Por: Rosalío Morales Vargas
Los esquemas pretéritos en humo se trastocan,
las viejas coordenadas ya no ubican
con precisión las rutas y las naves
que antaño tripulaban las certezas.
Entre las grietas del invierno
surgieron marejadas de zozobra,
el miedo y la ansiedad se amotinaron
en plazoletas de aflicción e incertidumbre.
En impertérrito ostracismo
de cautiverio avasallante,
súbitamente vimos otra aurora,
alimentando oleajes de silencio
al arribo de tiempos difíciles y arduos;
removiendo recuerdos
de soledades y circunspectas lejanías,
con un olor a moho escurridizo
ensimismados nos alcanzó el confinamiento.
Nos percatamos al instante
de la fragilidad de la existencia,
de las miserias y egoismos tan estrechos,
de los beneficiarios de un sistema inicuo,
de la vulnerabilidad de la arrogancia,
de lo mejor y peor de la condición humana.
No, no es sólo biológica: es social la cepa.
Es menester poner un alto
al racista aleteo de la muerte
que se ensaña con pobres y migrantes
en este mundo enfermo de desigualdad y abuso,
en su perenne asimetría al alza.
Sin perder ripio y acarreando agua a su molino
el imperio se rasga vestiduras,
esgrime injurias, armas y mentiras
e intenta cercenar
los brotes de decoro
que a su testerudez forajida se sublevan.

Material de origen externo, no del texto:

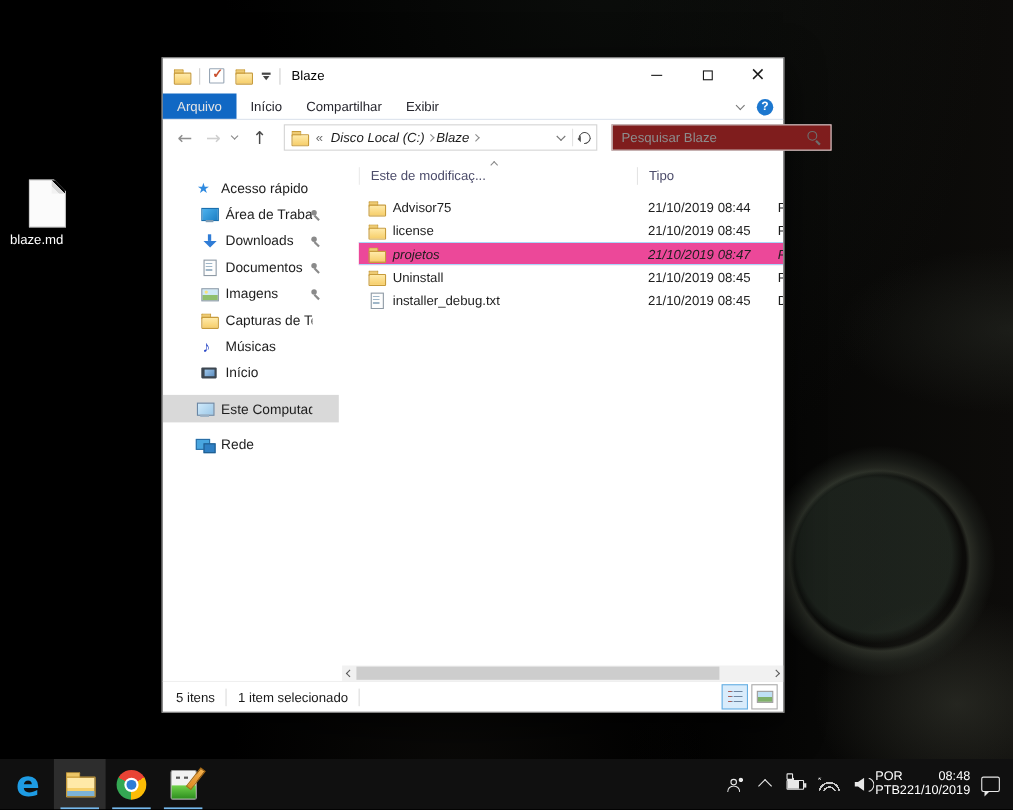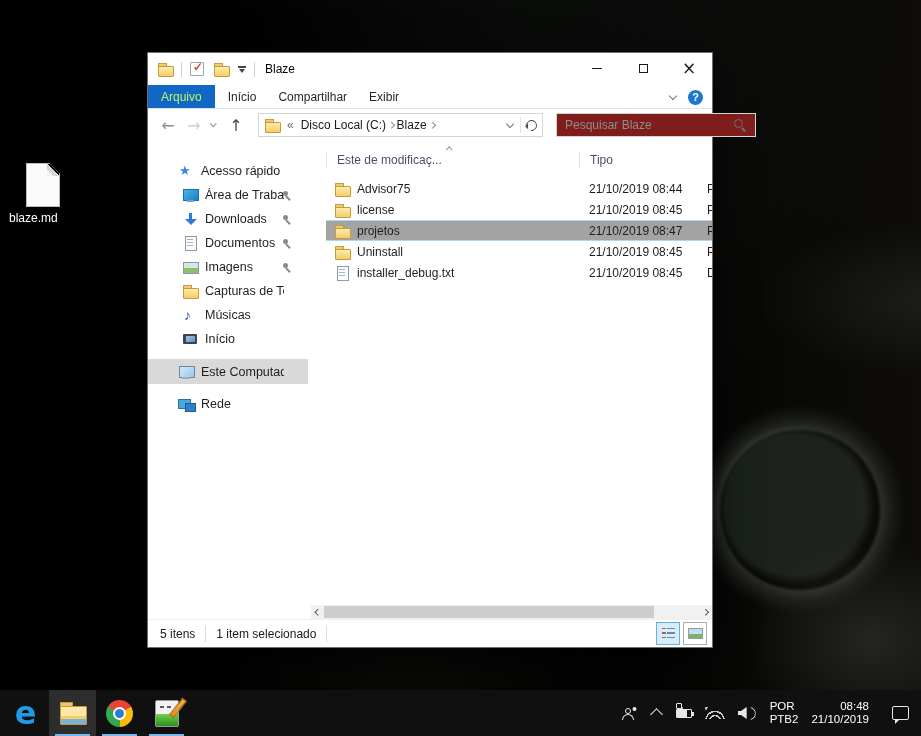--- a/index.html
+++ b/index.html
@@ -49,7 +49,7 @@
   .tabs { height:24px; display:flex; align-items:stretch; border-bottom:1px solid #dce3ed; position:relative; }
   .tab { padding:0 9px; margin:0 2px; display:flex; align-items:center; font-size:12px; color:#26262e; }
   .tab:first-child { margin-left:0; padding:0 13px; }
-  .tab.active { background:#1168c4; color:#bef264; }
+  .tab.active { background:#1168c4; color:#e5e5e5; }
   .tabs-right { position:absolute; right:9px; top:0; height:24px; display:flex; align-items:center; gap:12px; }
   .help-btn { width:15px; height:15px; border-radius:50%; background:#1c77cf; position:relative; }
   .help-btn::before { content:"?"; position:absolute; inset:0; color:#fff; font-size:11px; font-weight:bold;

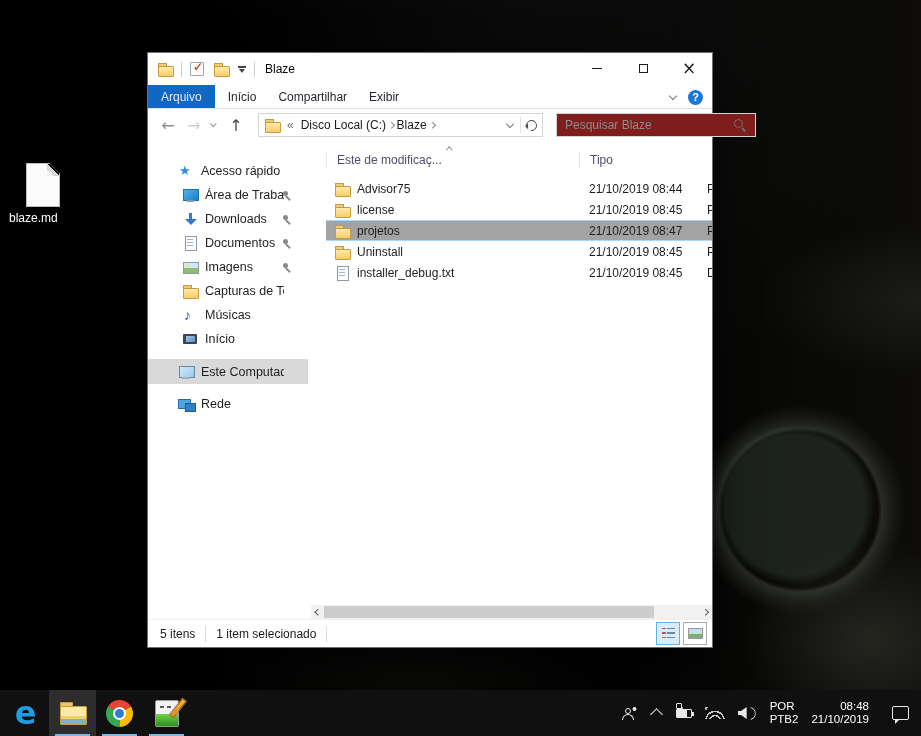--- a/index.html
+++ b/index.html
@@ -62,7 +62,7 @@
   .addressbox { position:absolute; left:110px; top:4px; width:285px; height:24px;
     border:1px solid #d4d4d4; display:flex; align-items:center; padding:0 5px; background:#fff; }
   .crumb-prefix { color:#6a6a6a; margin:0 4px 0 6px; font-size:12px; }
-  .crumb { color:#1a1a1a; margin:0 3px; white-space:nowrap; }
+  .crumb { color:#1a1a1a; margin:0 3px; white-space:nowrap;font-style:italic; }
   .searchbox { position:absolute; left:408px; top:4px; width:200px; height:24px;
     border:1px solid #d4d4d4; display:flex; align-items:center; padding:0 8px; background:#7f1d1d; }
   .searchbox .ph { color:#8d8d8d; flex:1; font-size:12px; }

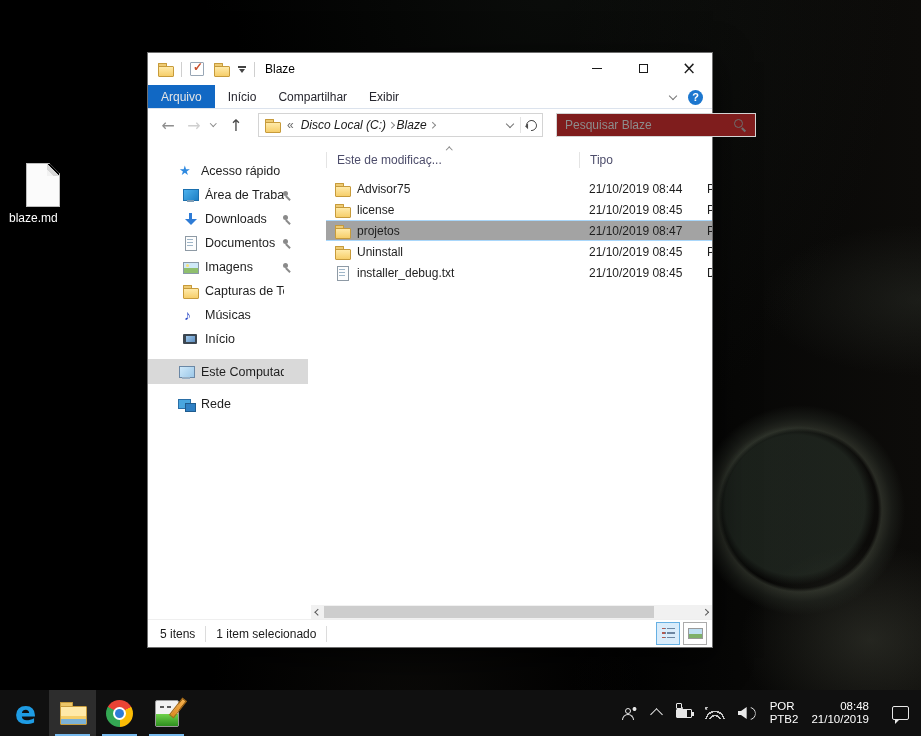--- a/index.html
+++ b/index.html
@@ -146,7 +146,7 @@
   .fl-header .hc.b { border-left:1px solid #e4e4e4; padding-left:10px; }
   .fl-rows { margin-top:7px; }
   .fl-row { display:grid; grid-template-columns:253px 120px 1fr; height:21px; align-items:center; }
-  .fl-row.selected { background:#a3a3a3; box-shadow:0 1px 0 #a9d7fb inset, 0 -1px 0 #a9d7fb inset; }
+  .fl-row.selected { background:#ec4899; box-shadow:0 1px 0 #a9d7fb inset, 0 -1px 0 #a9d7fb inset;font-style:italic; }
   .name-cell { display:flex; align-items:center; gap:6px; padding-left:8px; white-space:nowrap; overflow:hidden; }
   .date-cell { padding-left:10px; white-space:nowrap; }
   .type-cell { padding-left:8px; white-space:nowrap; overflow:hidden; }

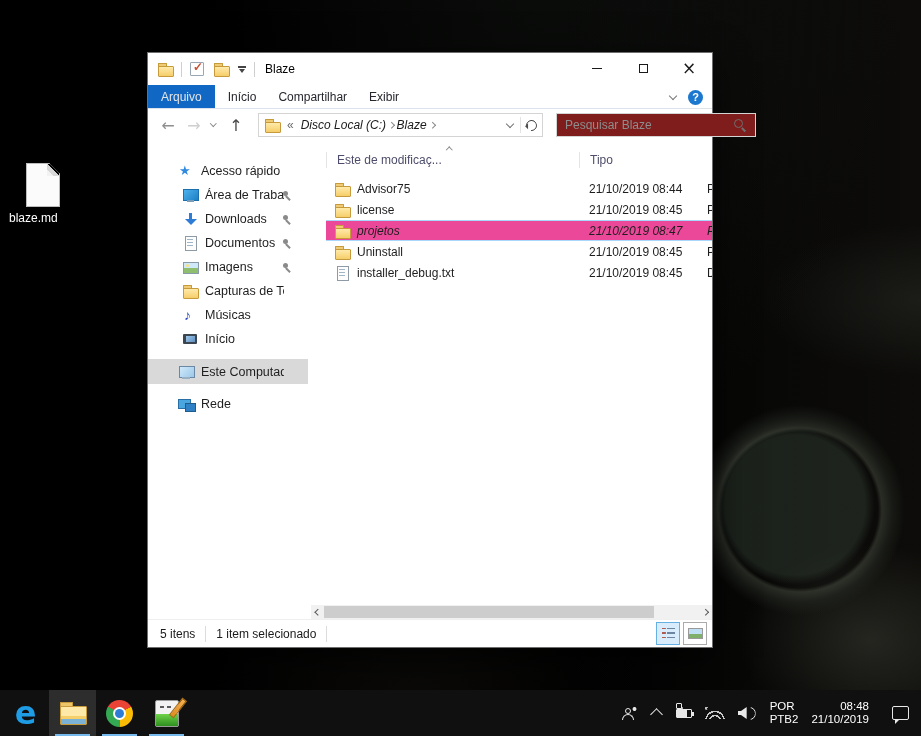--- a/index.html
+++ b/index.html
@@ -203,7 +203,7 @@
   .app-text-editor::after { content:""; position:absolute; right:-3px; top:-4px; width:4px; height:20px;
     background:linear-gradient(#f5b14d,#e08a22); border:1px solid #a96a14; transform:rotate(38deg); }
 
-  .tray { position:absolute; right:0; top:0; height:46px; display:flex; align-items:center; gap:13px; padding-right:12px; }
+  .tray { position:absolute; right:0; top:0; height:46px; display:flex; align-items:center; padding-right:12px; }
   .t-people { width:17px; height:14px; position:relative;
     background:radial-gradient(circle at 13.5px 3px, #e8e8e8 1.6px, transparent 2.3px); }
   .t-people::before { content:""; position:absolute; left:4px; top:2px; width:4px; height:4px;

Surge un imperativo de ecos apremiantes:
poner freno a la suicida marcha
de la acumulación obscena
de poder y ganancia acelerada
de una locomotora reptando hacia el abismo.
Si para el virus no hay fronteras,
tampoco debe haberlas
para la fraternidad y ayuda entre los pueblos:
¡ Busquemos el contagio solidario
del entusiasmo heroico y la esperanza indestructible!